For everyone else, welcome to “From the Archives” where I revisit old posts  to see where the science (or my thinking) has gone since I put them up originally.

Back in 2013, a concerned reader had sent me a headline that warned men about a terrible scourge depriving them of all that was good in life. Oh yes, I’m talking about housework.  The life advice started from the headline “Want to Have More Sex? Men, stop helping with chores.”  The article covered at study that had devised a mathematical model of a couples sexual frequency vs the number of chores they did.  I couldn’t resist, and ended up writing a post called “Sex, Models and Housework“. It’s still one of my most viewed posts, though probably not the most read.

A few things to know about the original study (found here):

  1. That headline was pretty misleading. The study never said that men who didn’t do chores had more sex, the study said that men who did more traditionally female chores had less sex. Men who did more traditionally male chores actually had more sex.
  2. Despite being released in 2013, the data the study used was from 1992. The people in the study had an average age of early to mid 40s at that time, so this is a study looking at Baby Boomers and their relationships in the early 90s. With shifting culture, this is important to keep in mind.
  3. The model extrapolated out to men who do 100% of the traditionally female housework. One of my core concerns was how many data points they had in that range, or if they extrapolated beyond the scope of the model. Men reported doing an average of 25% of the “traditionally female chores” at baseline, with a standard deviation of .19.  It does not look likely they had many men in the 100% range, and those relationships may have had something else unusual going on.
  4. Given #3, you’ll excuse me if I doubt that this model really should have been perfectly linear:
    8fe80-sexandhousework

Those were my original thoughts, and rereading the paper I wanted to add a few more:

  1. One point I can’t believe I didn’t mention the first time around is the inherent selection bias in this data. You had to be a married couple to be included in the data. So a hypothetical couple who had an uneven distribution of housework and divorced was not counted. To be perfectly fair, they did take a bit of a look at this. These respondents were surveyed in 1988 and then again in 1992-1994. They did look at those who were married in 1988 but divorced by 1992 to see if the chore distribution/sexual frequency was different. It wasn’t.  However, given the ages of the respondents (born in the 40s-60s) many of them could have actually already been divorced before 1988 rolled around1. Additionally, those who are going through a divorce or in an otherwise rocky marriage likely didn’t take part in the survey. We don’t know if those numbers would have changed things, but I think we have reason to suspect that those most bothered by chore arrangements would be more likely to divorce.
  2. The women in the study worked an average of 15 hours fewer per week than men at paid labor. The women in the study spent 18 more hours per week than men at household chores. It’s worth noting that an “average” man in this study doing half of the chores would have actually been doing more labor for the house than the “average” woman. It would have been interesting to see a total on “labor for household” to see what the effect of an even vs uneven total workload was. This is important to rule out that it’s not the “gender” of the chores, but potential perceived unfairness that drives the decrease in sex.
  3. Child care hours were not included anywhere for either partner.
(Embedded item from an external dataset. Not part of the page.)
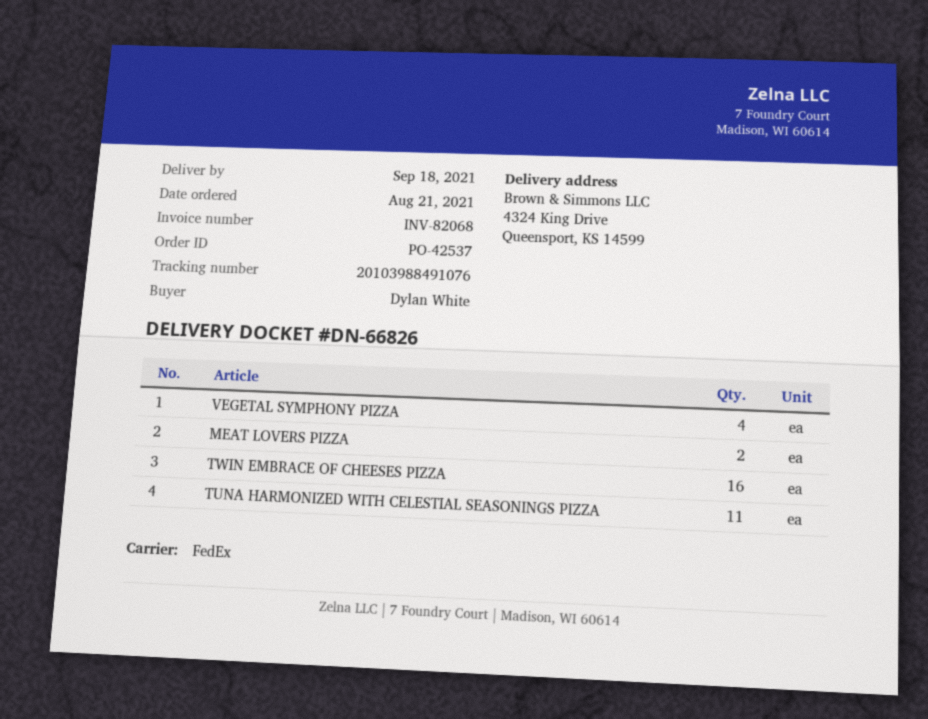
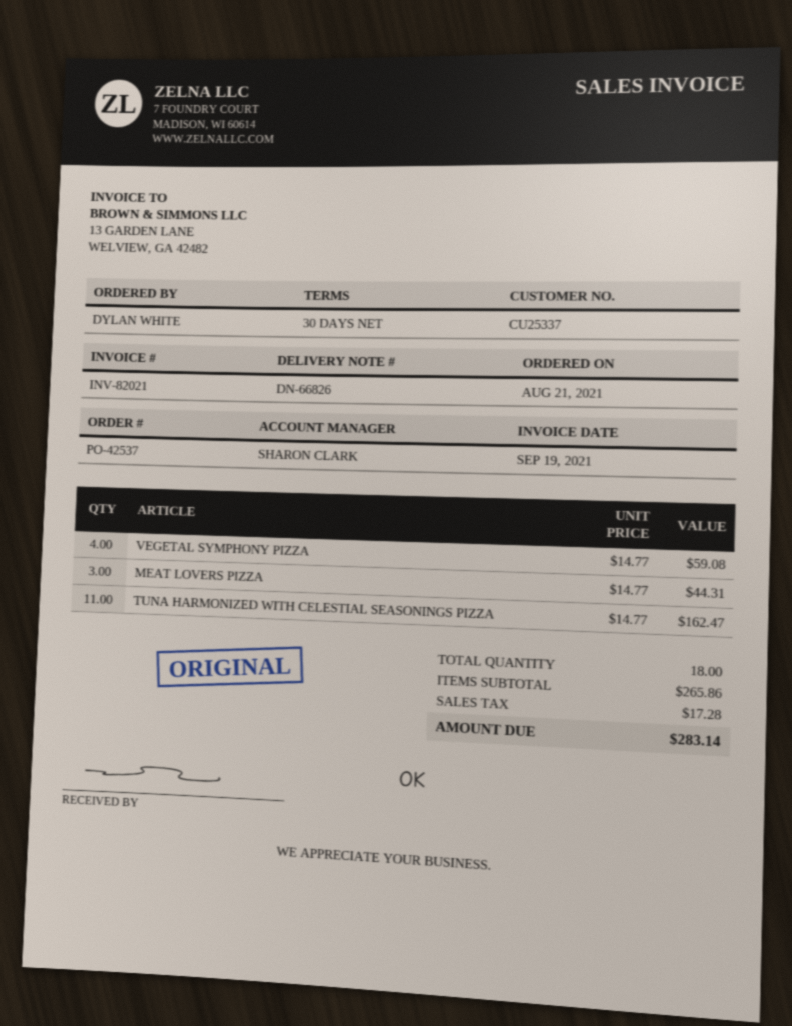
invoice number: INV-82068 -> INV-82021
MEAT LOVERS PIZZA: 2 -> 3
TWIN EMBRACE OF CHEESES PIZZA: 16 -> none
Other than that, how has this research fared?

Well, as you can imagine, it caused a stir in academic circles. There was a New York Times Magazine cover story about it provocatively asking “Do More Equal Marriages Mean Less Sex?” based heavily on the study. Many people walked away concerned about the age of the data, and how applicable it was to  people over 20 years later.  Researchers from Georgia State University were able to (somewhat) replicate the study (pre-published copy) using data from 2006. A few things about that study:

  1. The study population was younger by about a decade and less wealthy than the original study population, and they had more sex overall
  2. Cohabiting but not married couples were included, but couples without children were not.
  3. They tossed 10 respondents who said they had sex 50 times a month
  4. This study ended up with three categories of couples: traditional, egalitarian, and counter-conventional. Of those
    1. Egalitarian: Divided housework approximately evenly, with anywhere from a 35%-65% split. This group  was 30% of the sample size had the most sex and highest satisfaction.
    2. Traditional: The woman did more than 65% of the housework. This was about 63% of the sample, and had slightly less sex and women had slightly less satisfaction than the egalitarian couples.
    3. Counter-cultural: The man did more than 65% of the housework. This was only 5% of the sample size, and did not work out well. These couples had a lower sexual frequency than either of the first two groups, and were less satisfied overall.
  5. I felt thoroughly vindicated by this line “No research, however, has considered the possibility that the observed effect of men’s shares of domestic labor on sexual frequency and satisfaction could be non-linear.”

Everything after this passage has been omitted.